Schematischer Aufbau des Experiments: Die Implosion des Metallzylinders (Liner) komprimiert das Magnetfeld und verstärkt es. © Nakamura et al. /AIP

Das Experiment

Diese Grenze haben Nakamura und sein Team nun dank optimierter EMFC-Technik überwunden. Für ihr Experiment nutzten sie eine 13 Zentimeter große Magnetspule, die den metallischen „Liner“ in Form eines Kupferzylinders umgab. Durch ihn verliefen die Feldlinien eines Ausgangs-Magnetfelds von 3,2 Tesla. Damit die Komponenten den gewaltigen Kräften standhalten, war der gesamte Aufbau in einem massiven Stahlblock eingeschlossen und wurde zusätzlich durch Pressen gesichert.
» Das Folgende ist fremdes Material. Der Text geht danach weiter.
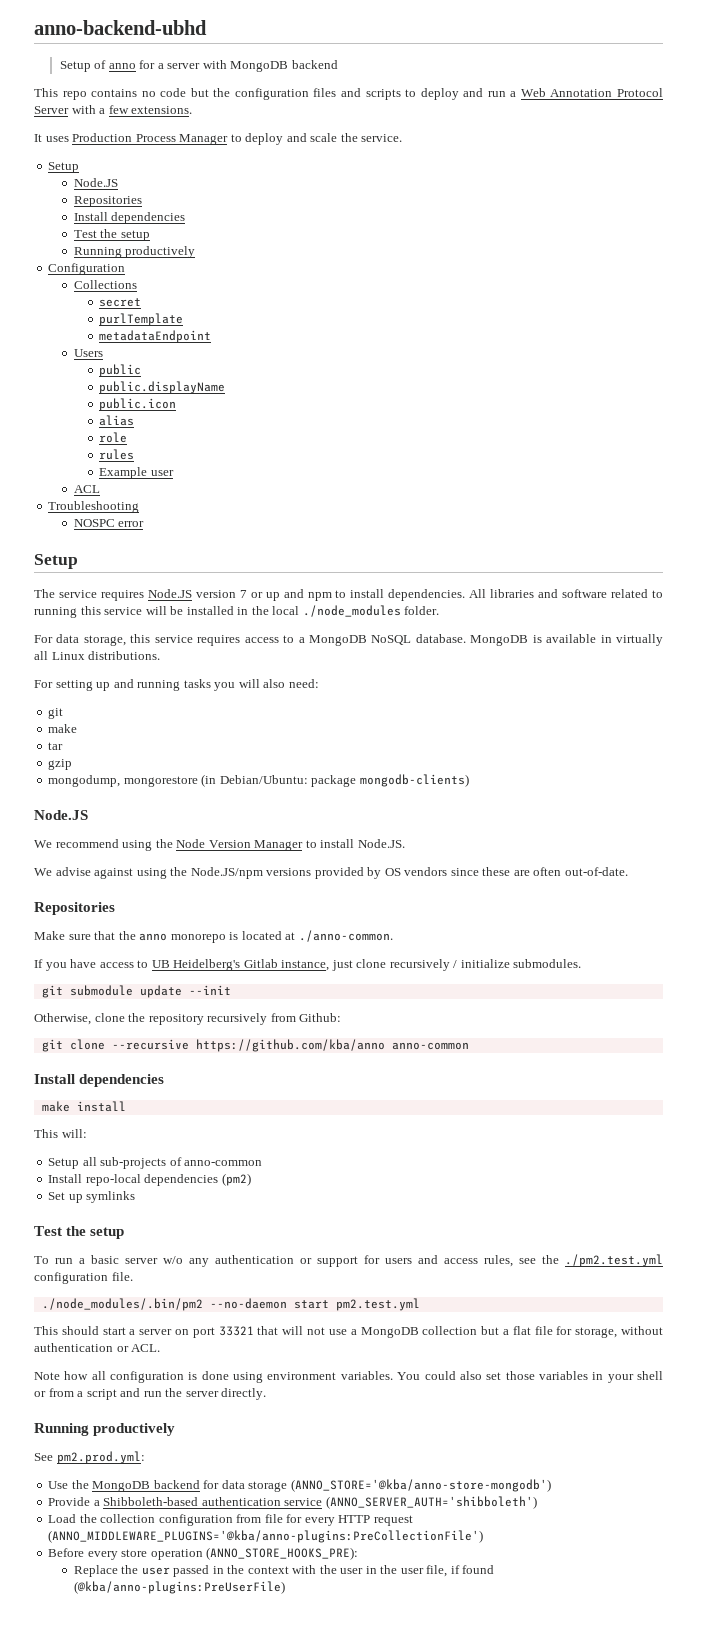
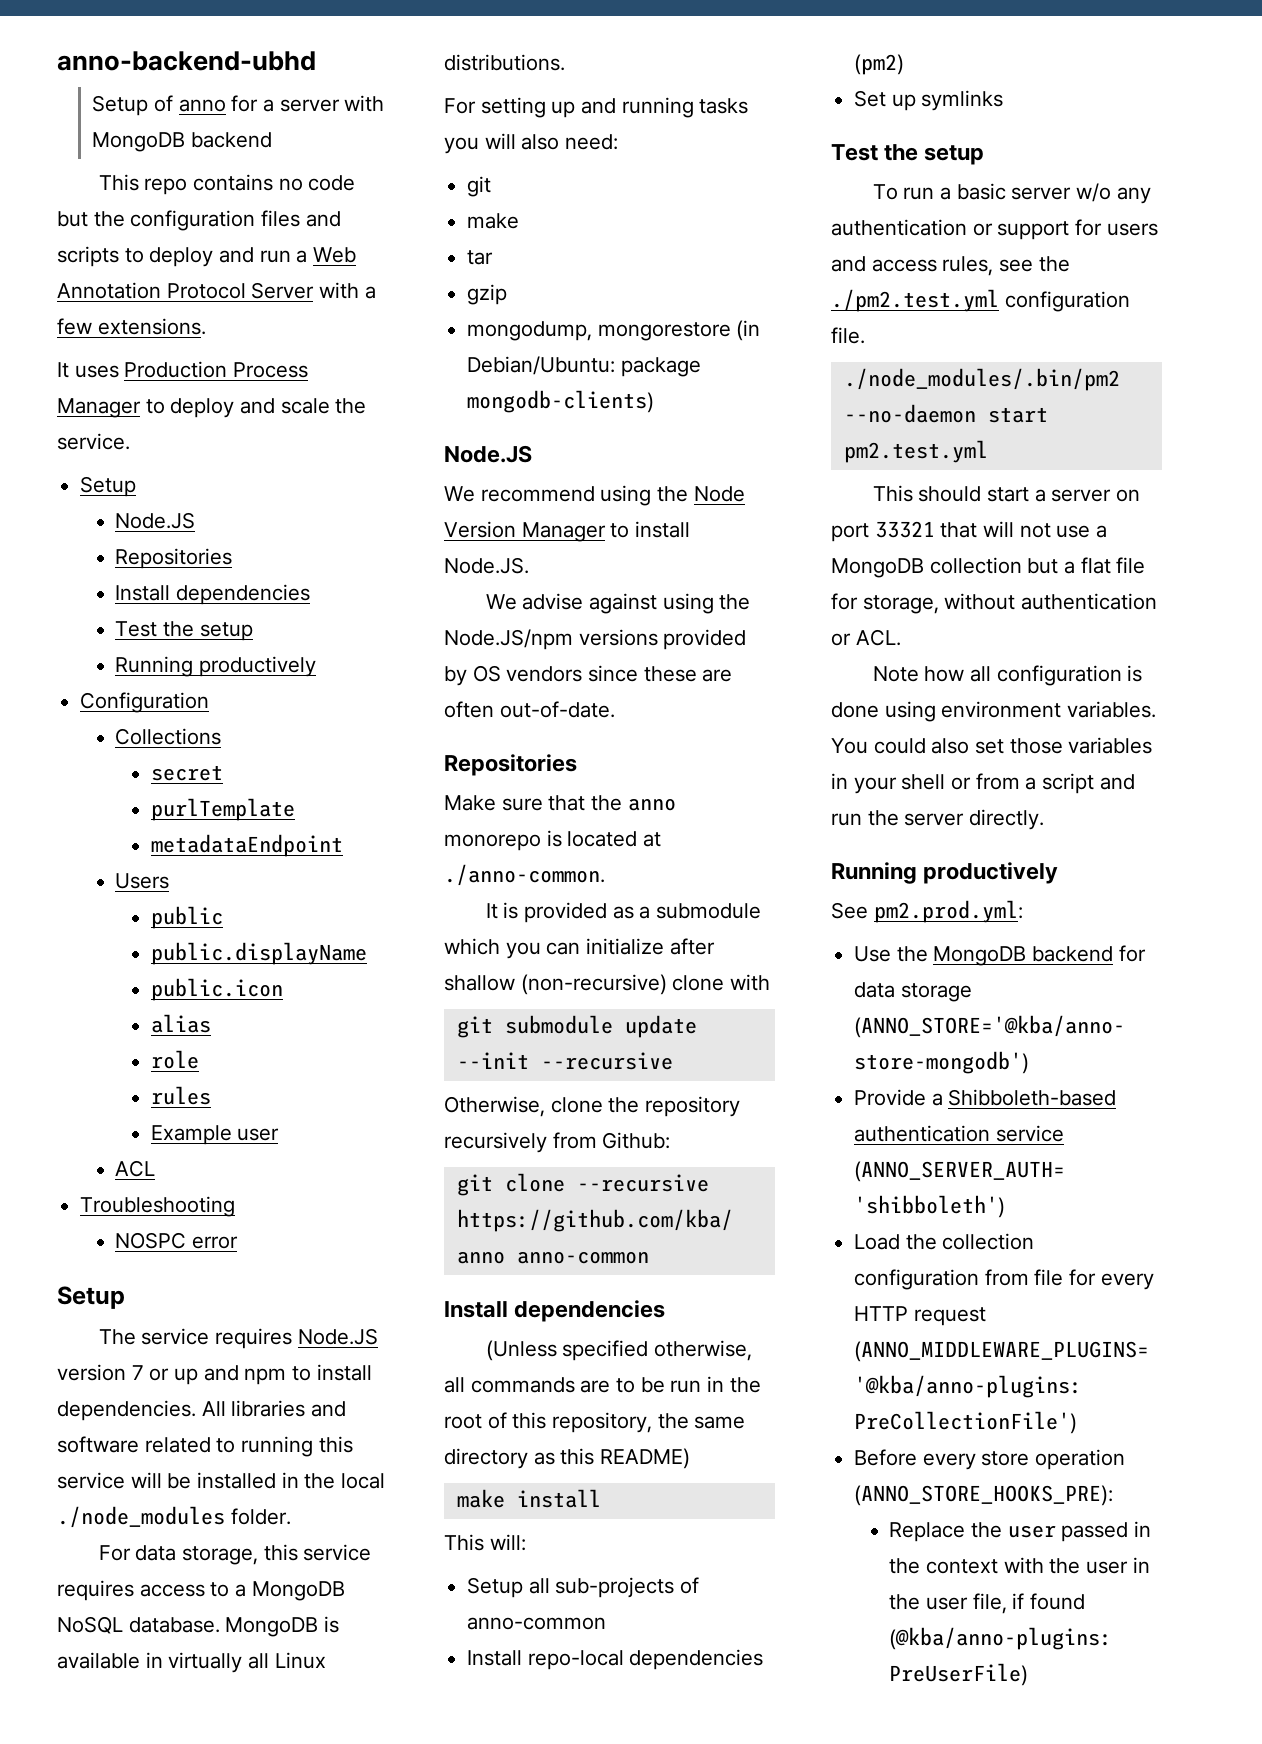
[34,959,582,971] If you have access to UB Heidelberg's Gitlab instance, just clone recursively / initialize submodules. -> [485,902,762,923] [444,938,715,959] [444,974,771,995] It is provided as a submodule which you can initialize after shallow (non-recursive) clone with
(231, 990) none -> [540,1052,673,1070] --recursive
(165, 1080) none -> [485,1340,753,1361] [444,1376,761,1393] [444,1412,746,1433] [444,1448,691,1469] // (Unless specified otherwise, all commands are to be run in the root of this repository, the same directory as this README)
Im eigentlichen Versuch speisten die Forscher über Kondensatoren eine Hochspannung von 50 Kilovolt ein und brachten den Kupfer-Liner so zur Implosion. Mit gut fünf Kilometern pro Sekunde komprimierten sich der Metallzylinder und das durch ihn laufende Magnetfeld. Diese abrupte Kompression erhöhte die magnetische Feldstärke auf 1.200 Tesla – einen neuen Rekordwert.

„Beginn einer neuen Ära“

„Dies ist das höchste Magnetfeld, das jemals mit der EMFC-Technik erzeugt worden ist“, konstatieren Nakamura und seine Kollegen. „Man kann daher ohne Zweifel sagen, dass diese Ergebnisse den Beginn einer neuen Ära für die Produktion und Nutzung ultrastarker Magnetfelder für Experimente in der Festkörperphysik, aber auch der Plasmafusion darstellen.“ Denn gängigen Theorien nach sind Magnetfelder von mindestens 1.000 Tesla nötig, um eine Kernfusion in Plasma aufrechtzuerhalten und zu kontrollieren.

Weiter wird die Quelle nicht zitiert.